**EXERCISE BRIEF:**
Pictures in the records below are skipped; the rest is copied exactly.
[GIVEN RECORDS]
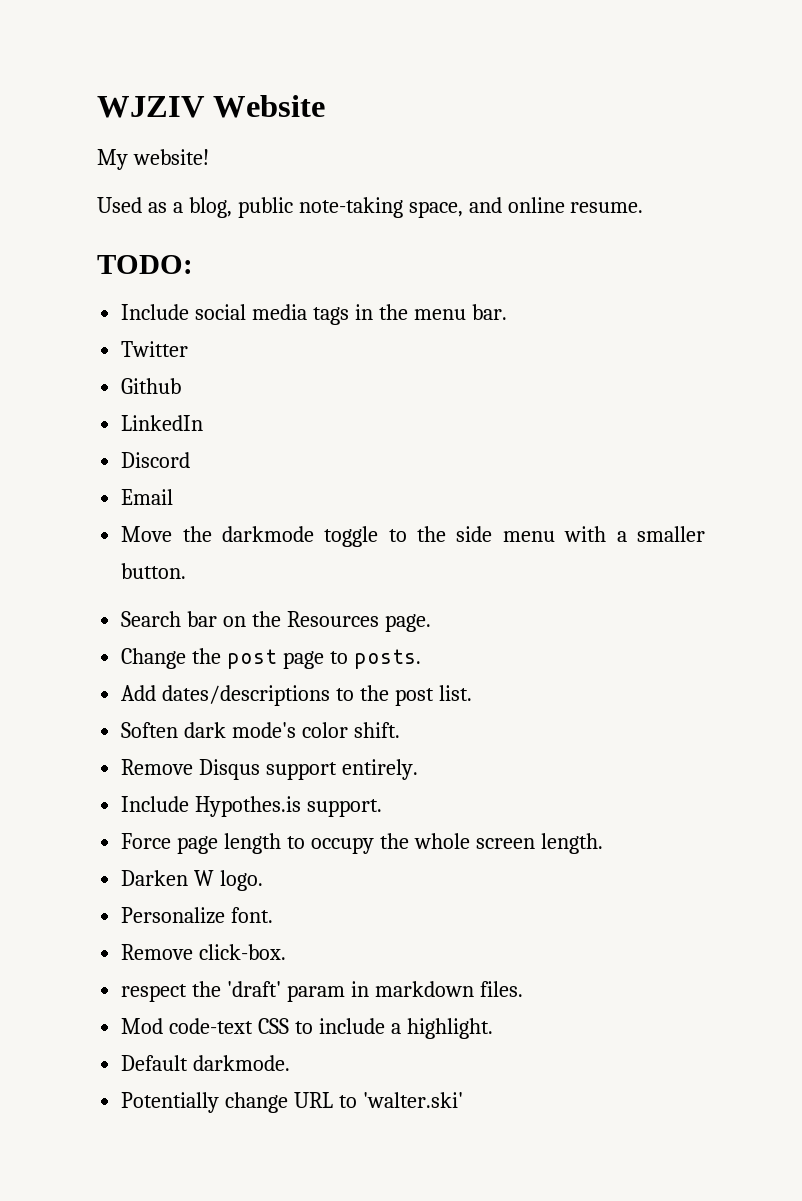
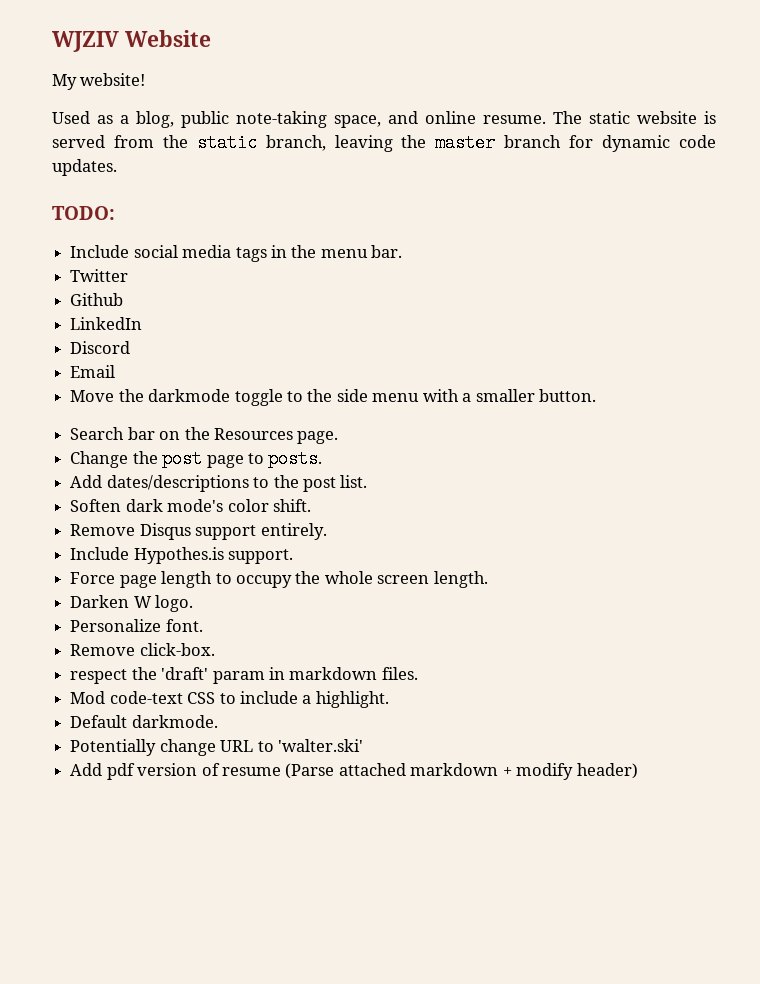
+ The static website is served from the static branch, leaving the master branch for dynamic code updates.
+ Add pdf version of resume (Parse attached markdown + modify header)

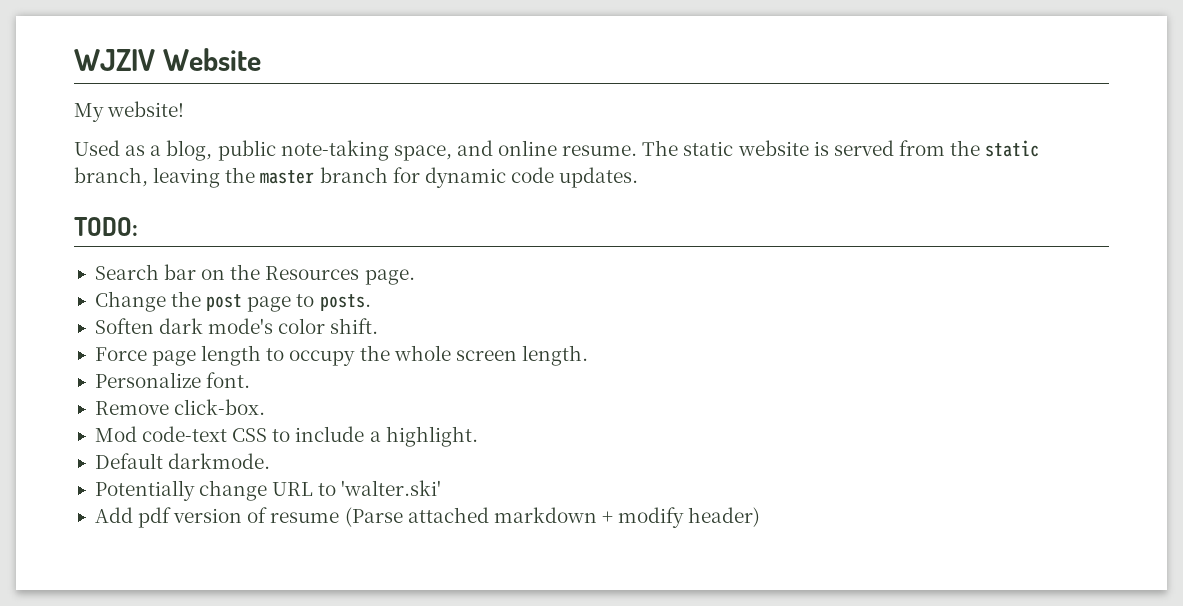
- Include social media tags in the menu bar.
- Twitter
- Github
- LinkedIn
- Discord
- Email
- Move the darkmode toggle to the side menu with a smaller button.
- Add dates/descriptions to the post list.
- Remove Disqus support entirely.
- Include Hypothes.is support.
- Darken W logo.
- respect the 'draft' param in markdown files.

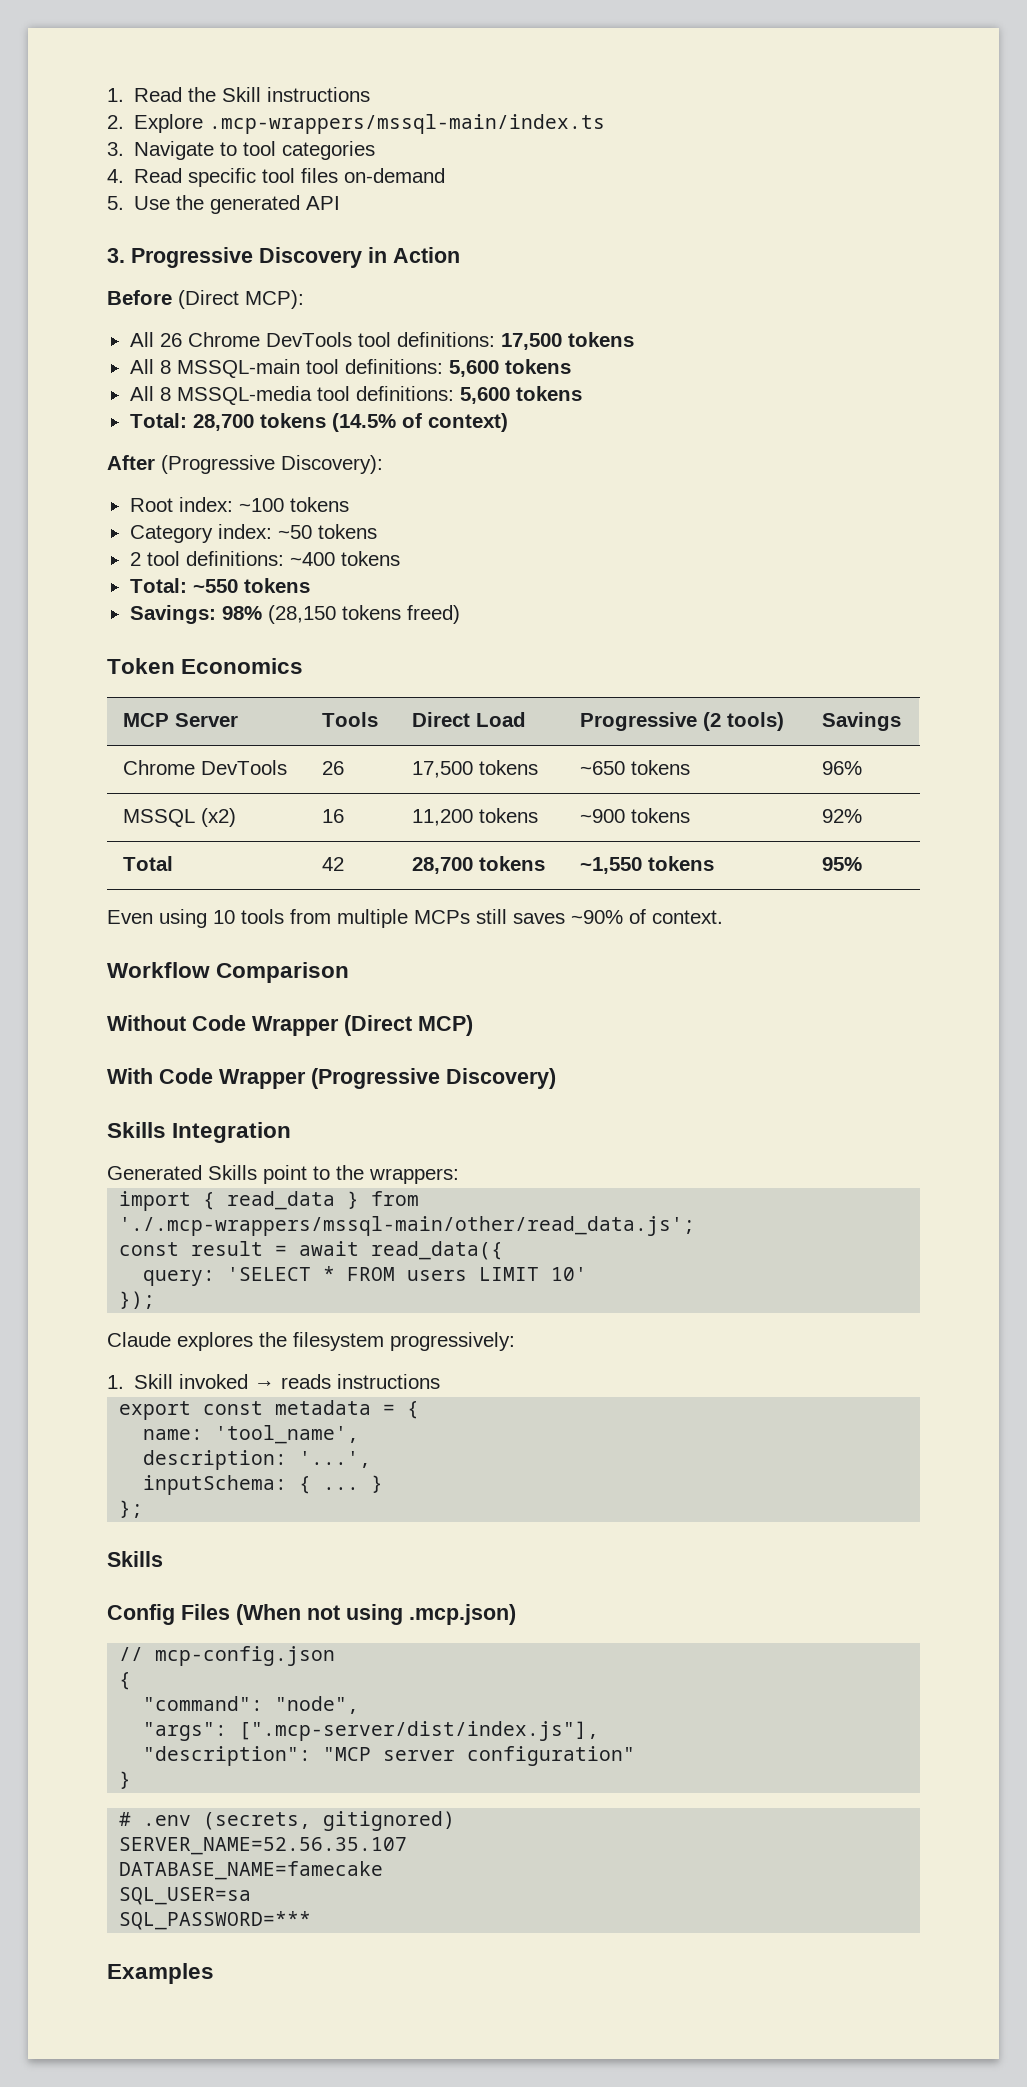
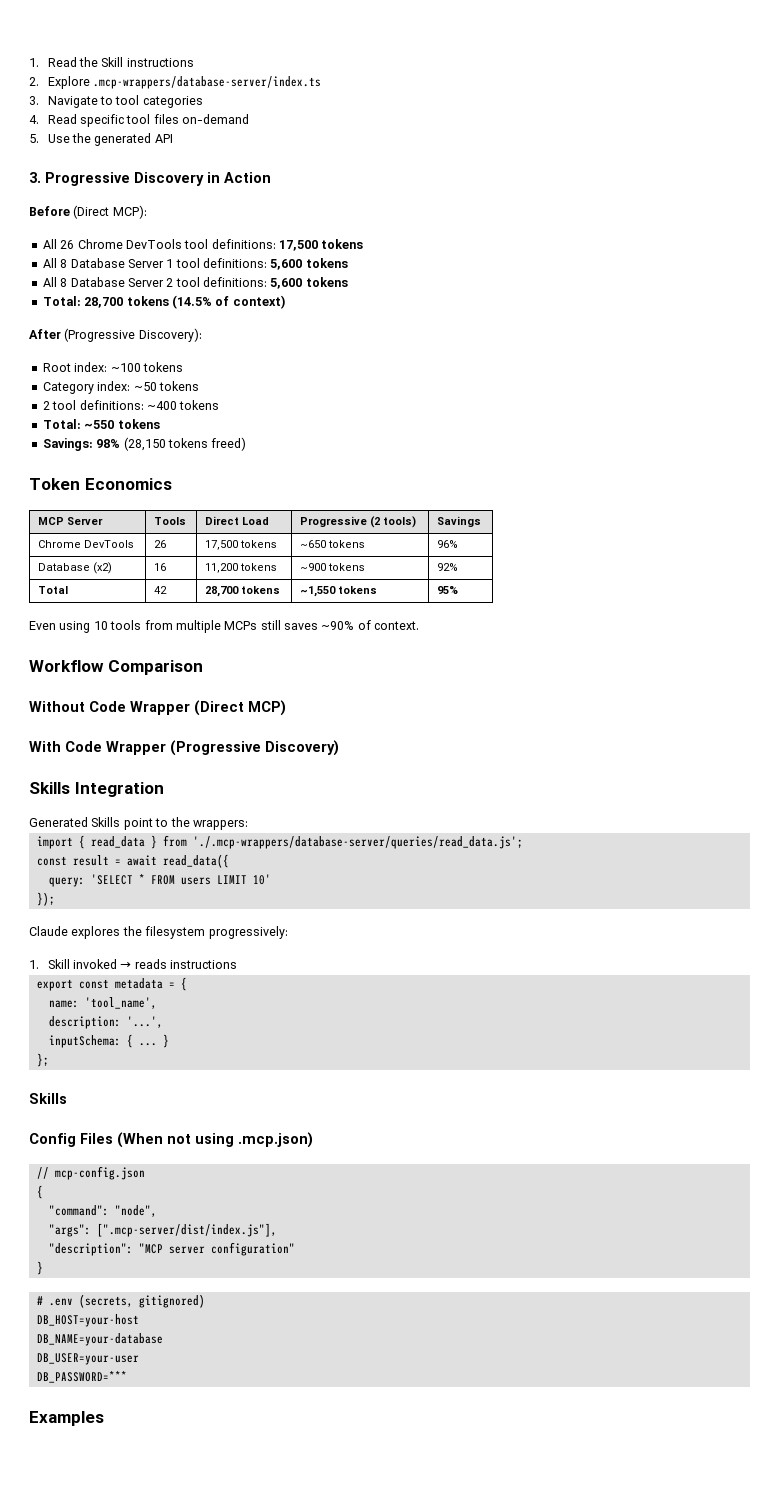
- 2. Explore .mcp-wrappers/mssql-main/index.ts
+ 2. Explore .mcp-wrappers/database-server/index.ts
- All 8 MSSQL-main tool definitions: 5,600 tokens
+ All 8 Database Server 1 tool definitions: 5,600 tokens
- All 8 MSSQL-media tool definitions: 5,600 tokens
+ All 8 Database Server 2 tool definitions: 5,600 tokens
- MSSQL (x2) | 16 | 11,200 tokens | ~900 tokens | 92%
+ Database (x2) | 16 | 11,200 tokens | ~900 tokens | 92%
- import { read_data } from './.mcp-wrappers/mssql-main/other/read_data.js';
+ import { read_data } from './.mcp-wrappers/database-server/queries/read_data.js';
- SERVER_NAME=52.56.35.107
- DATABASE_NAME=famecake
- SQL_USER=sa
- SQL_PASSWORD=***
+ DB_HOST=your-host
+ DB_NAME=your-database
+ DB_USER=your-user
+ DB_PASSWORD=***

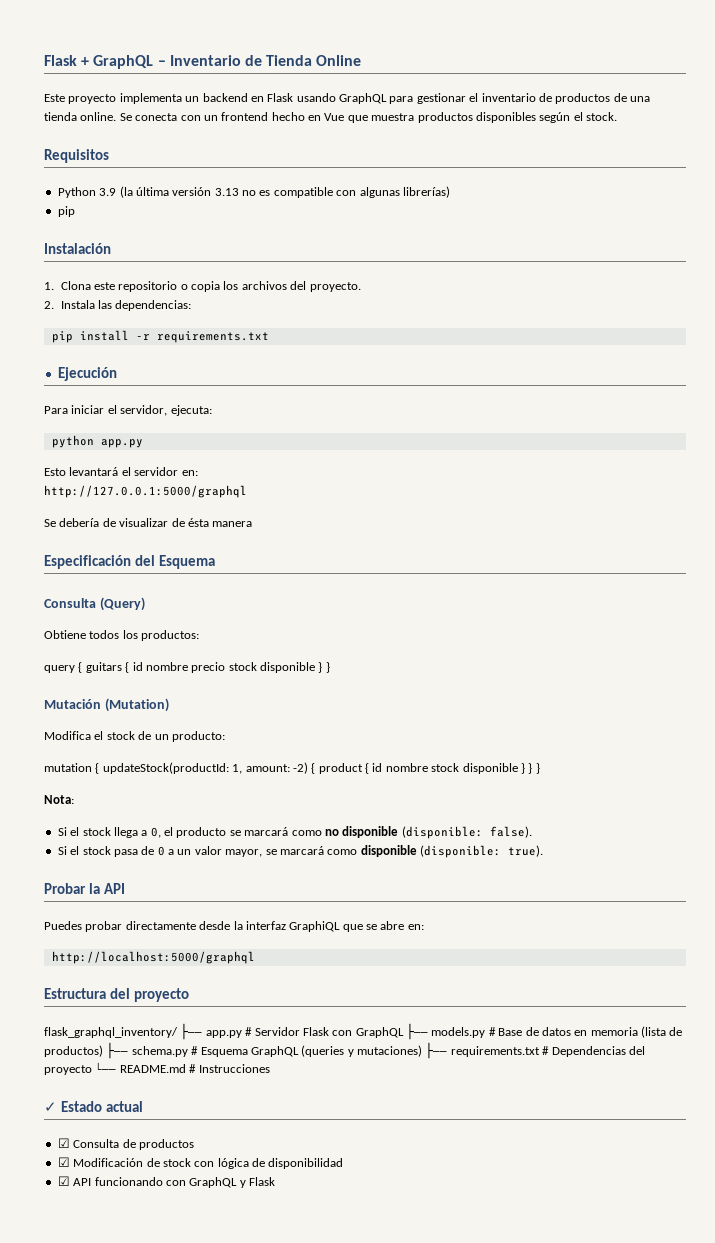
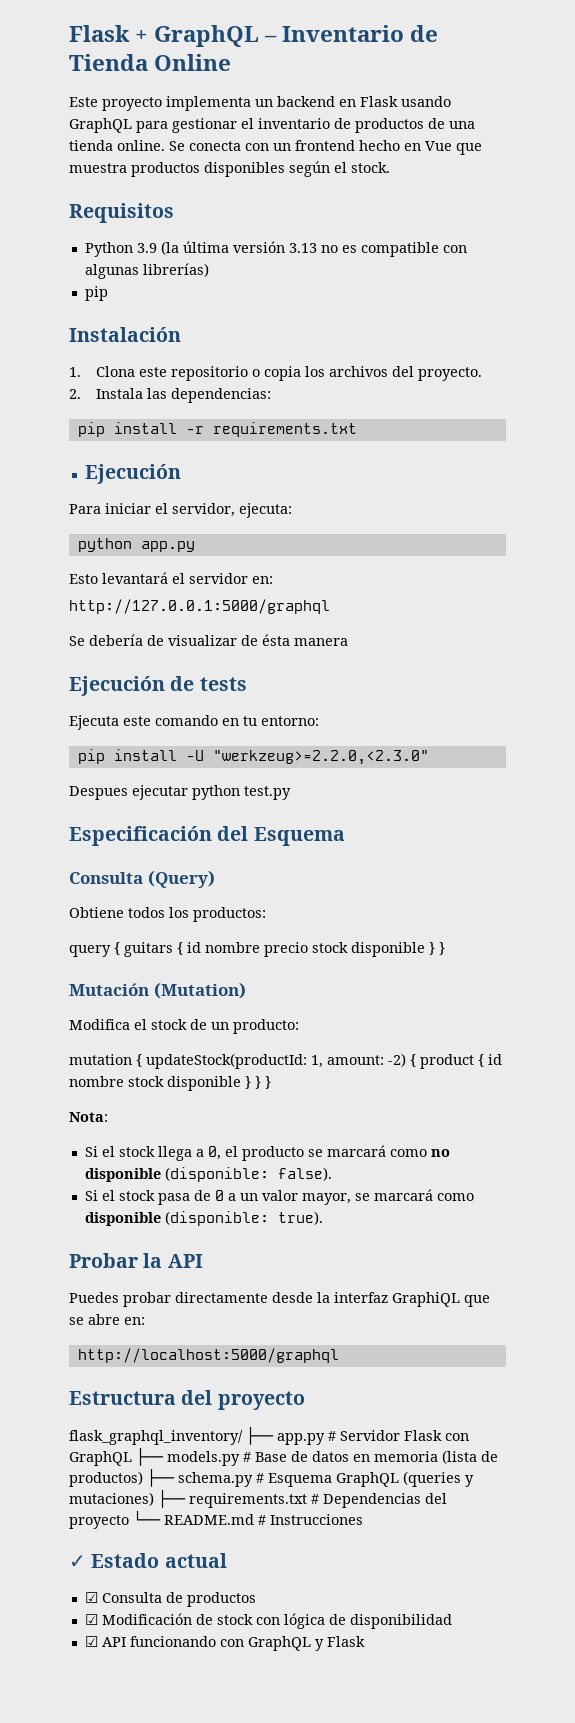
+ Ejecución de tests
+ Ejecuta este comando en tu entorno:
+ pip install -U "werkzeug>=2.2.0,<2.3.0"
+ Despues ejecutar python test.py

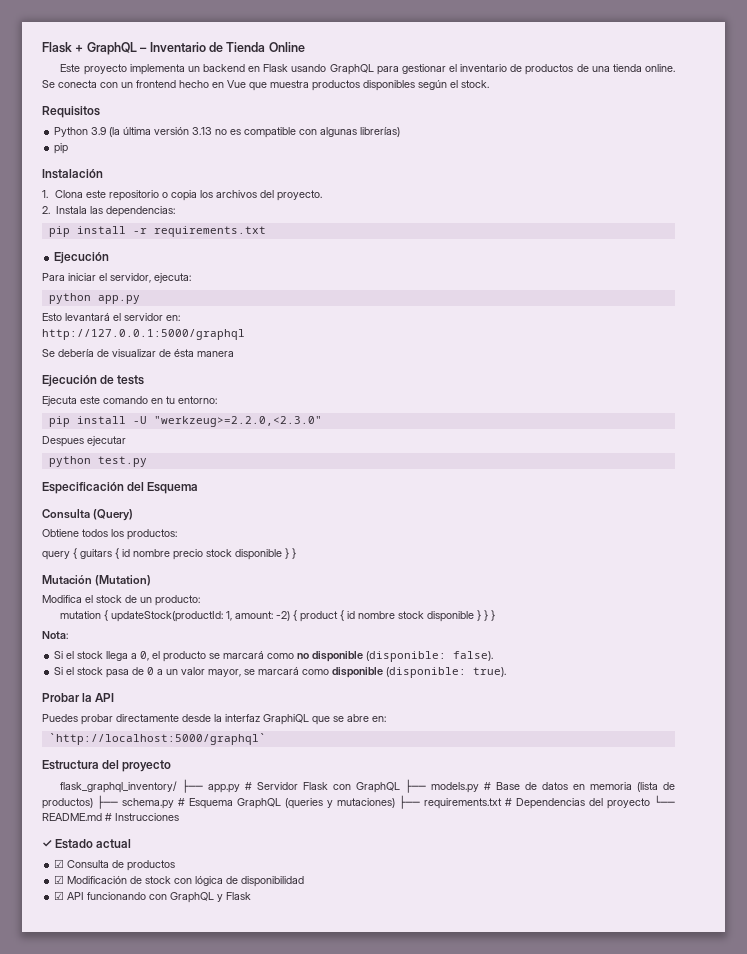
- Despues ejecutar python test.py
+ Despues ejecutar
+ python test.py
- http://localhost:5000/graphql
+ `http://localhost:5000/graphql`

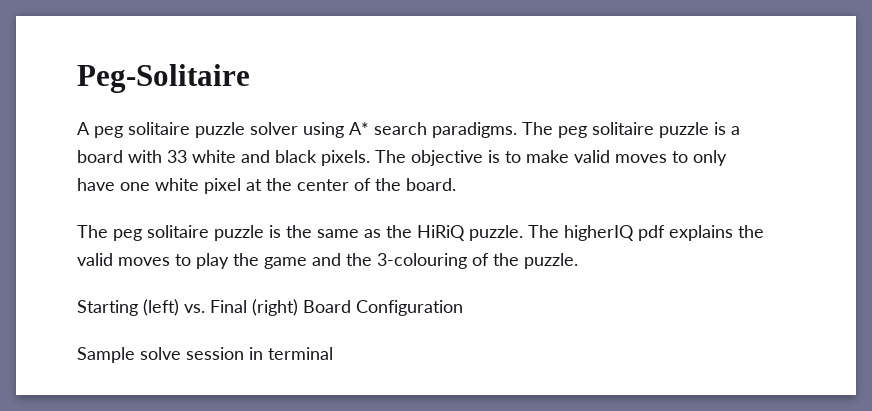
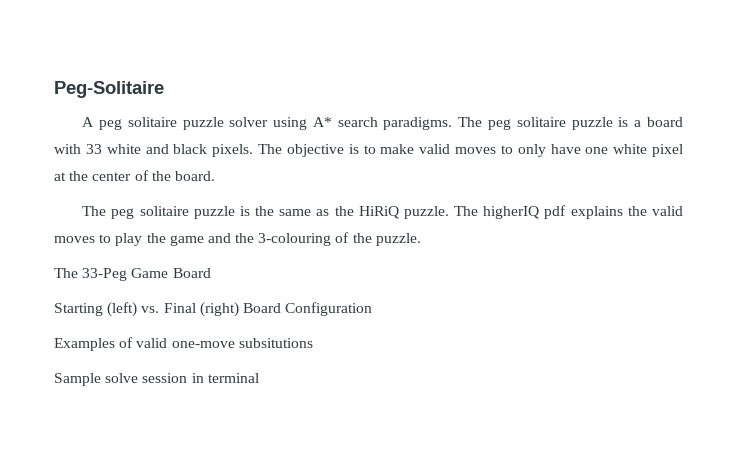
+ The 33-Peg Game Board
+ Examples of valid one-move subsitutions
[/GIVEN RECORDS]
**EXERCISE OUTPUT:**
+ The static website is served from the static branch, leaving the master branch for dynamic code updates.
+ Add pdf version of resume (Parse attached markdown + modify header)

- Include social media tags in the menu bar.
- Twitter
- Github
- LinkedIn
- Discord
- Email
- Move the darkmode toggle to the side menu with a smaller button.
- Add dates/descriptions to the post list.
- Remove Disqus support entirely.
- Include Hypothes.is support.
- Darken W logo.
- respect the 'draft' param in markdown files.

- 2. Explore .mcp-wrappers/mssql-main/index.ts
+ 2. Explore .mcp-wrappers/database-server/index.ts
- All 8 MSSQL-main tool definitions: 5,600 tokens
+ All 8 Database Server 1 tool definitions: 5,600 tokens
- All 8 MSSQL-media tool definitions: 5,600 tokens
+ All 8 Database Server 2 tool definitions: 5,600 tokens
- MSSQL (x2) | 16 | 11,200 tokens | ~900 tokens | 92%
+ Database (x2) | 16 | 11,200 tokens | ~900 tokens | 92%
- import { read_data } from './.mcp-wrappers/mssql-main/other/read_data.js';
+ import { read_data } from './.mcp-wrappers/database-server/queries/read_data.js';
- SERVER_NAME=52.56.35.107
- DATABASE_NAME=famecake
- SQL_USER=sa
- SQL_PASSWORD=***
+ DB_HOST=your-host
+ DB_NAME=your-database
+ DB_USER=your-user
+ DB_PASSWORD=***

+ Ejecución de tests
+ Ejecuta este comando en tu entorno:
+ pip install -U "werkzeug>=2.2.0,<2.3.0"
+ Despues ejecutar python test.py

- Despues ejecutar python test.py
+ Despues ejecutar
+ python test.py
- http://localhost:5000/graphql
+ `http://localhost:5000/graphql`

+ The 33-Peg Game Board
+ Examples of valid one-move subsitutions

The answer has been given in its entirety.